I'm using the latest mediaelement.js on my website to play html5 video. There is something strange in Google Chrome. He plays one video, but doesn't want to play the other video in mp4 format and doesn't fallback to webm. Both videos were converted with ffmpeg with this params:
ffmpeg -i input.mov -acodec libfaac -ab 96k -vcodec libx264 -vpre slower -vpre main -level 21 -refs 2 -b 345k -bt 345k -threads 0 -s 640x360 output.mp4
Besides, the first video plays normally without using mediaelement.js library in mp4 format and the second one turns into webm format.

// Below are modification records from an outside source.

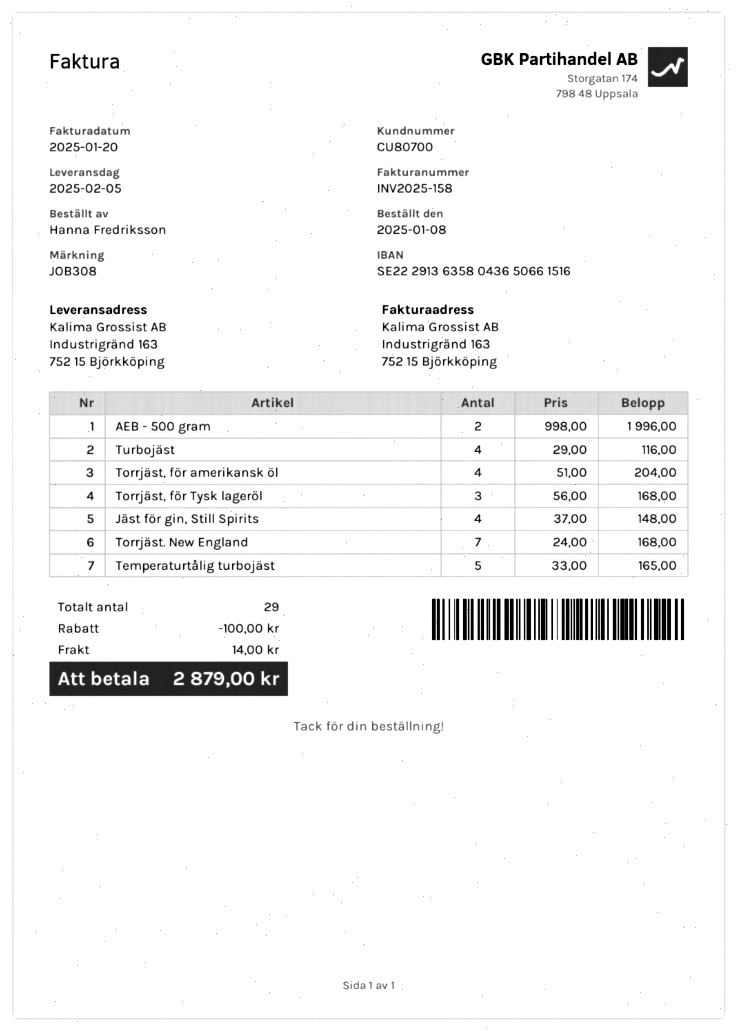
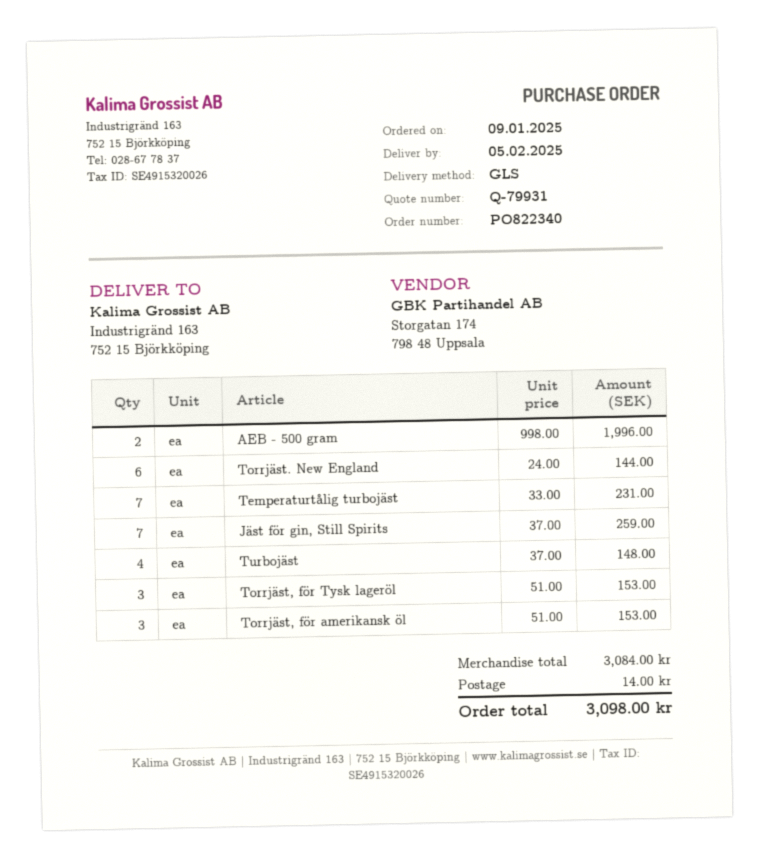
order date: 2025-01-08 -> 2025-01-09
Turbojäst: 4 x 29.00 = 116.00 -> 4 x 37.00 = 148.00
Torrjäst, för amerikansk öl: 4 x 51.00 = 204.00 -> 3 x 51.00 = 153.00
Torrjäst, för Tysk lageröl: 3 x 56.00 = 168.00 -> 3 x 51.00 = 153.00
Jäst för gin, Still Spirits: 4 x 37.00 = 148.00 -> 7 x 37.00 = 259.00
Torrjäst. New England: 7 x 24.00 = 168.00 -> 6 x 24.00 = 144.00
Temperaturtålig turbojäst: 5 x 33.00 = 165.00 -> 7 x 33.00 = 231.00
discount: 100.00 -> none
total: 2879.00 -> 3098.00

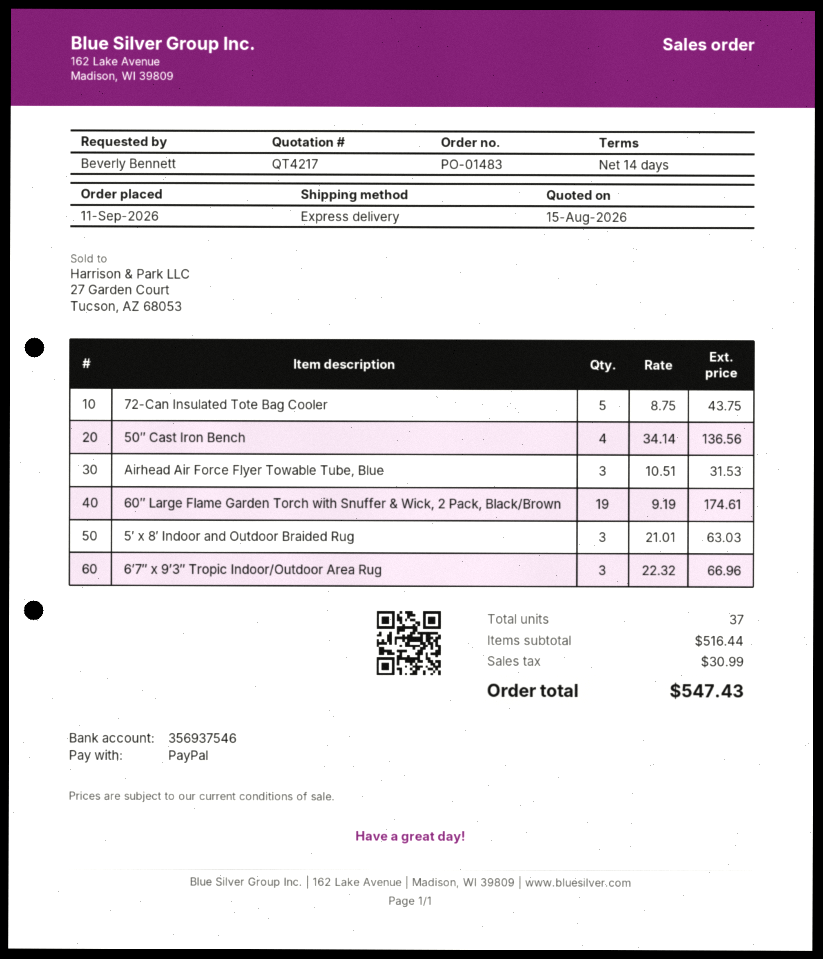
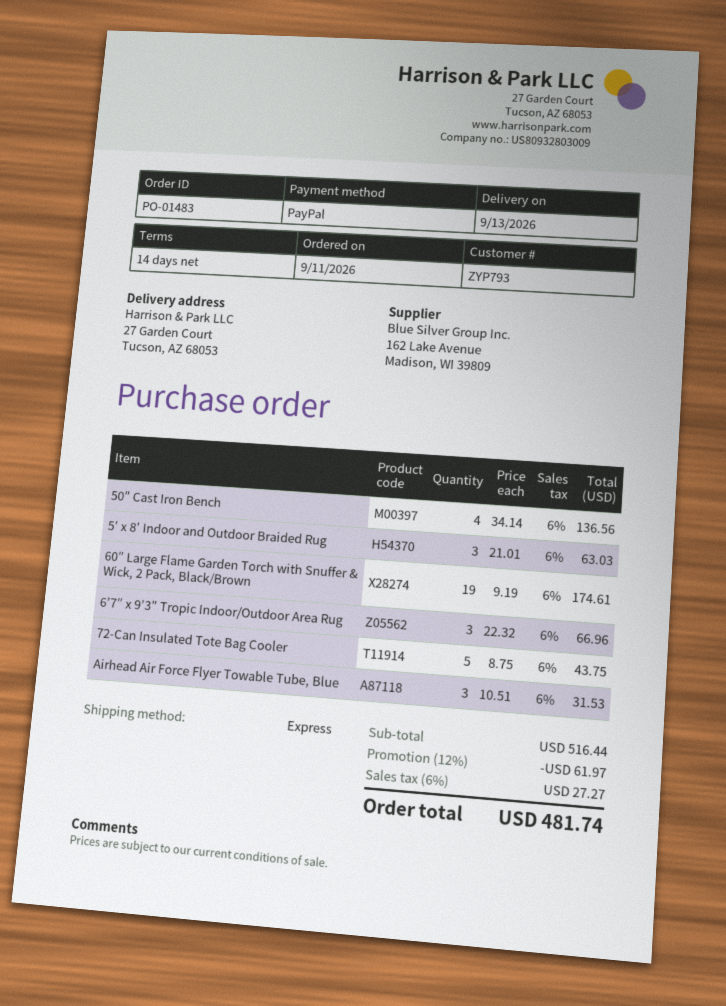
discount: none -> 12% = 61.97
tax: 30.99 -> 27.27
total: 547.43 -> 481.74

Sample pages from http://random.net.ua/video_test/
:
http://random.net.ua/video_test/video1.html
(ok)http://random.net.ua/video_test/video2.html
(ok)http://random.net.ua/video_test/video1-mediaelement.html
(ok)http://random.net.ua/video_test/video2-mediaelement.html
(fail)If you try doing $("video").get(0).currentSrc
or equivalent in a console you'll see that the non-mediaelement.js version is playing the Webm video, which Chrome can play just fine, but if you look at the same thing in the mediaelement.js version it's trying to play the MP4.
Then, if you have a look at $("video").get(0).error
you'll see you have a MediaError. Inspect that and you see it has "code 4". According to the spec, that is MEDIA_ERR_SRC_NOT_SUPPORTED.
Now, try $("video").get(0).canPlayType("video/mp4")
-- it returns "maybe"
.
This is guesswork now, but perhaps Chrome reports "maybe" because it can play some profiles of MP4 but not others. No matter the reasons, I'd personally prefer Mediaelement.js to treat "maybe" as "no" and go ahead and fire up the Flash fallback if none of the other source types are playable natively. It's easy enough to patch it to do so. I've done exactly that on a fork I just made -- have a look at https://github.com/tremby/mediaelement/tree/maybe-to-no
Hope that helps. Let me know if it works for you -- I'm hoping it'll give up on the MP4 and try the Webm instead in your case. In my own project (debugging which brought me to this question) I have only an MP4 file, and the Flash fallback is happily taking its place.